WHAT THE TASK ASKS:
Omit the pictures and output every entry below exactly as written.

INPUT DATA:

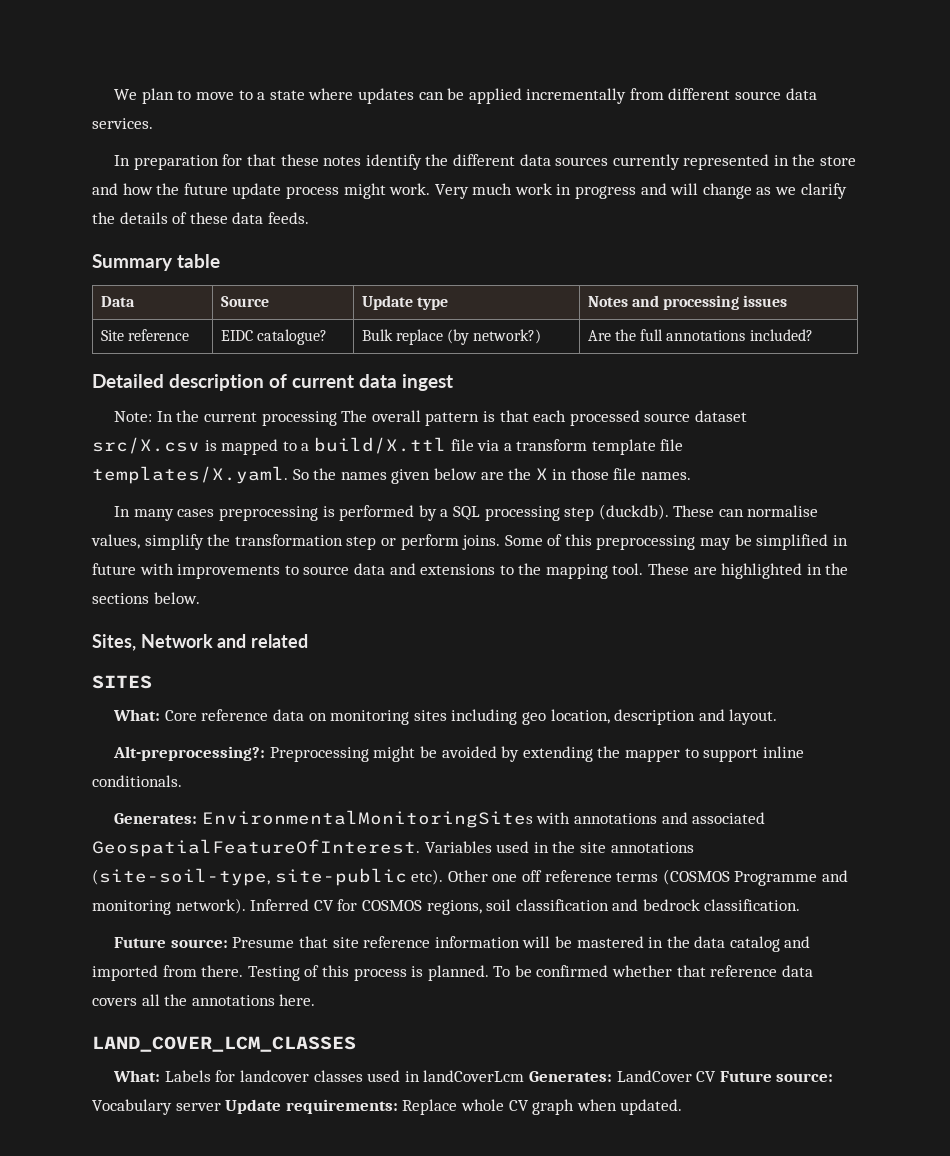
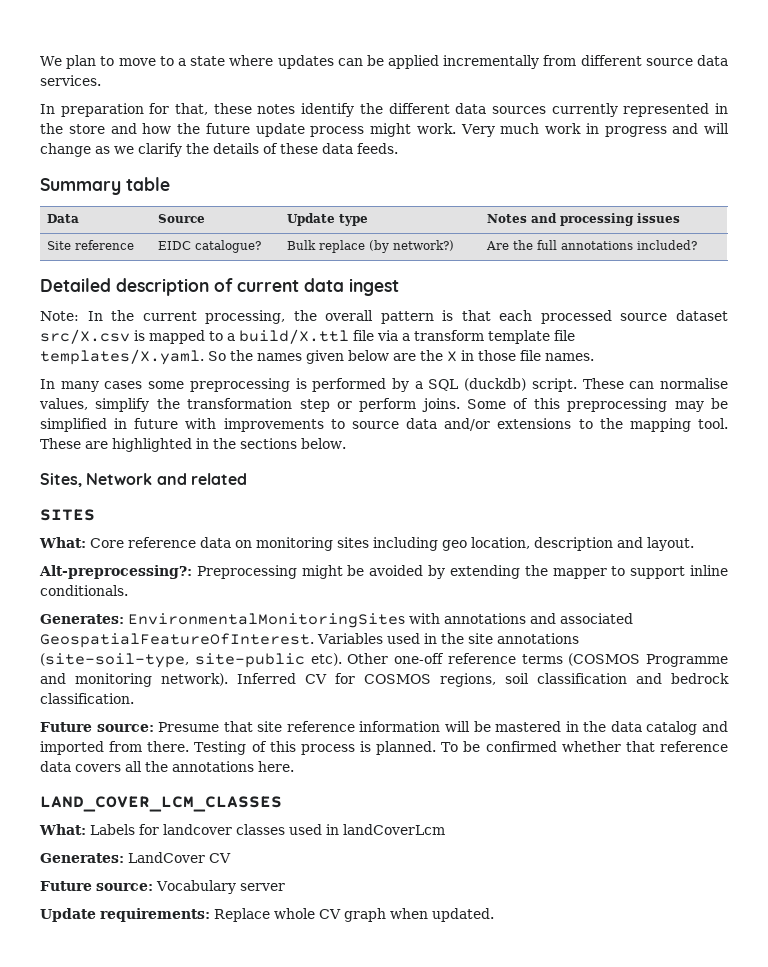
- In preparation for that these notes identify the different data sources currently represented in the store and how the future update process might work.
+ In preparation for that, these notes identify the different data sources currently represented in the store and how the future update process might work.
- Note: In the current processing The overall pattern is that each processed source dataset src/X.csv is mapped to a build/X.ttl file via a transform template file templates/X.yaml. So the names given below are the X in those file names.
+ Note: In the current processing, the overall pattern is that each processed source dataset src/X.csv is mapped to a build/X.ttl file via a transform template file templates/X.yaml. So the names given below are the X in those file names.
- In many cases preprocessing is performed by a SQL processing step (duckdb).
+ In many cases some preprocessing is performed by a SQL (duckdb) script.
- Some of this preprocessing may be simplified in future with improvements to source data and extensions to the mapping tool.
+ Some of this preprocessing may be simplified in future with improvements to source data and/or extensions to the mapping tool.
- Other one off reference terms (COSMOS Programme and monitoring network).
+ Other one-off reference terms (COSMOS Programme and monitoring network).
- What: Labels for landcover classes used in landCoverLcm Generates: LandCover CV Future source: Vocabulary server Update requirements: Replace whole CV graph when updated.
+ What: Labels for landcover classes used in landCoverLcm
+ Generates: LandCover CV
+ Future source: Vocabulary server
+ Update requirements: Replace whole CV graph when updated.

SOLUTION TO THIS EXERCISE:
- In preparation for that these notes identify the different data sources currently represented in the store and how the future update process might work.
+ In preparation for that, these notes identify the different data sources currently represented in the store and how the future update process might work.
- Note: In the current processing The overall pattern is that each processed source dataset src/X.csv is mapped to a build/X.ttl file via a transform template file templates/X.yaml. So the names given below are the X in those file names.
+ Note: In the current processing, the overall pattern is that each processed source dataset src/X.csv is mapped to a build/X.ttl file via a transform template file templates/X.yaml. So the names given below are the X in those file names.
- In many cases preprocessing is performed by a SQL processing step (duckdb).
+ In many cases some preprocessing is performed by a SQL (duckdb) script.
- Some of this preprocessing may be simplified in future with improvements to source data and extensions to the mapping tool.
+ Some of this preprocessing may be simplified in future with improvements to source data and/or extensions to the mapping tool.
- Other one off reference terms (COSMOS Programme and monitoring network).
+ Other one-off reference terms (COSMOS Programme and monitoring network).
- What: Labels for landcover classes used in landCoverLcm Generates: LandCover CV Future source: Vocabulary server Update requirements: Replace whole CV graph when updated.
+ What: Labels for landcover classes used in landCoverLcm
+ Generates: LandCover CV
+ Future source: Vocabulary server
+ Update requirements: Replace whole CV graph when updated.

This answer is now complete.